CHAPITRE VI
première épaulette
S’il est un nom qui sonne doucement à vos oreilles, mes enfants, c’est certainement celui de « vacances » ; les plus petits d’entre vous le connaissent ; les plus grands, ceux qui songent déjà aux terribles examens de fin d’études, le voient revenir chaque année avec une joie profonde. C’est que le fabuliste l’a dit : « l’arc ne peut toujours être tendu », et il faut donner à l’esprit comme au corps sa détente et son repos.
Or il n’est pas d’adolescent qui apprécie la douceur de ce mot plus que le Saint-Cyrien sortant de l’École. Ces trois mois qui s’écoulent entre son dernier examen et son entrée au régiment, ce sont ses dernières vacances ; après elles, il n’aura plus que des « congés » ou des « permissions ».
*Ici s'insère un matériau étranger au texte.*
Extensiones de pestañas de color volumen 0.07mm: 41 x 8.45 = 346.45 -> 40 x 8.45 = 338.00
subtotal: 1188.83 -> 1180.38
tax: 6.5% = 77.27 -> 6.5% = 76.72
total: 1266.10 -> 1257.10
C’est peut-être l’époque la plus heureuse de sa vie ; pour la première fois, il se sent libre ; plus de règlement ni de consignes ; plus de tâche obligée ; plus de soucis d’examen ; plus d’autorisations à demander ; plus de comptes à rendre. L’avenir, il le voit tout en rose, et, en effet, ne s’ouvre-t-il pas brillant, sans entraves, devant lui ? Aussi le jeune homme est-il, à cette heure heureuse entre toutes, comme l’oiseau qui s’échappe du nid pour la première fois : grisé de lumière et se sentant des ailes, il reste là, perché au bord de ce nid, et avant de s’élancer dans l’espace, il chante au soleil.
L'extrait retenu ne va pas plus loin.